Topla oynama oranları da bize bazı sonuçlar veriyor; Fenerbahçe maçın berabere gittiği bölümde ciddi bir topla oynama üstünlüğüne sahip. Gol bulduktan sonra ise oranın yine kendisi lehine olmakla beraber daha rölanti bir oyun anlayışı içinde olduğunu görüyoruz.

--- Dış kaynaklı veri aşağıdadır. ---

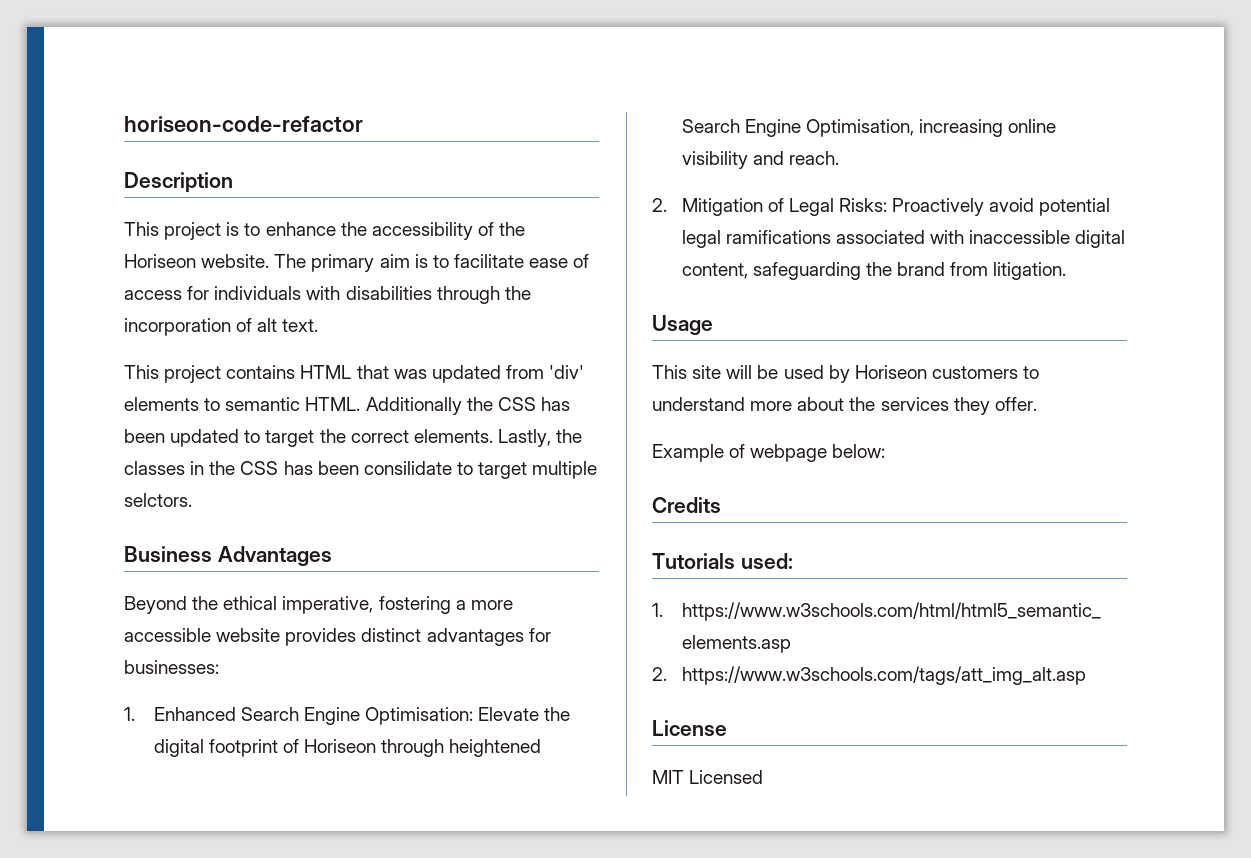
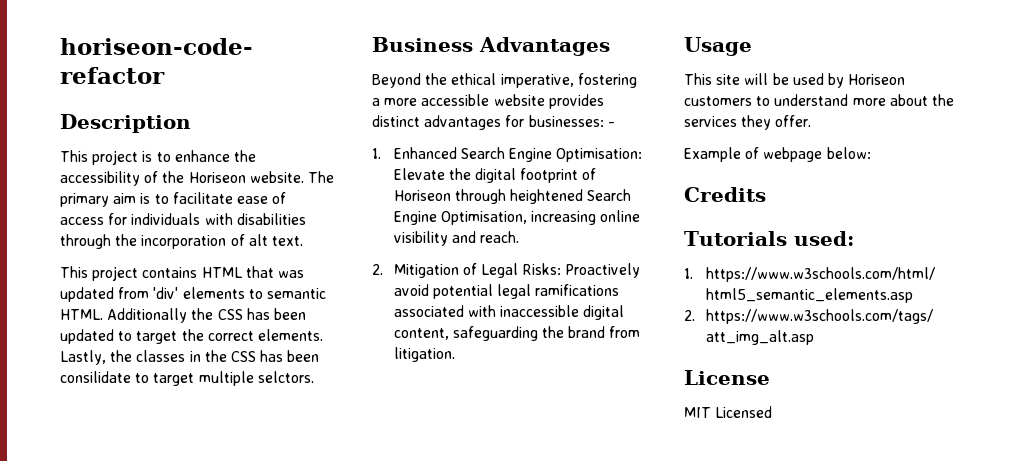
- Beyond the ethical imperative, fostering a more accessible website provides distinct advantages for businesses:
+ Beyond the ethical imperative, fostering a more accessible website provides distinct advantages for businesses: -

Takım savunmasına baktığımızda hücumda sürekli önde olan iki bek oyuncusunun geride 4’lü bir anlaşıya büründüğünü, Sow ve Kuyt ‘ın savunma anlayışında ortaya doğru girdiğini, Salih ve Emenike’nin ise karşı alanda kaldığını görüyoruz.
Kendi seyircisi önünde aldığı bu net galibiyetle puan farkı 13. oldu Deplasmanda sıkıntı yaşayan bir takım olsa da bu fark Fenerbahçe’yi şampiyon yapacaktır.
Veriler “Matchstudy” tarafından sağlanmıştır.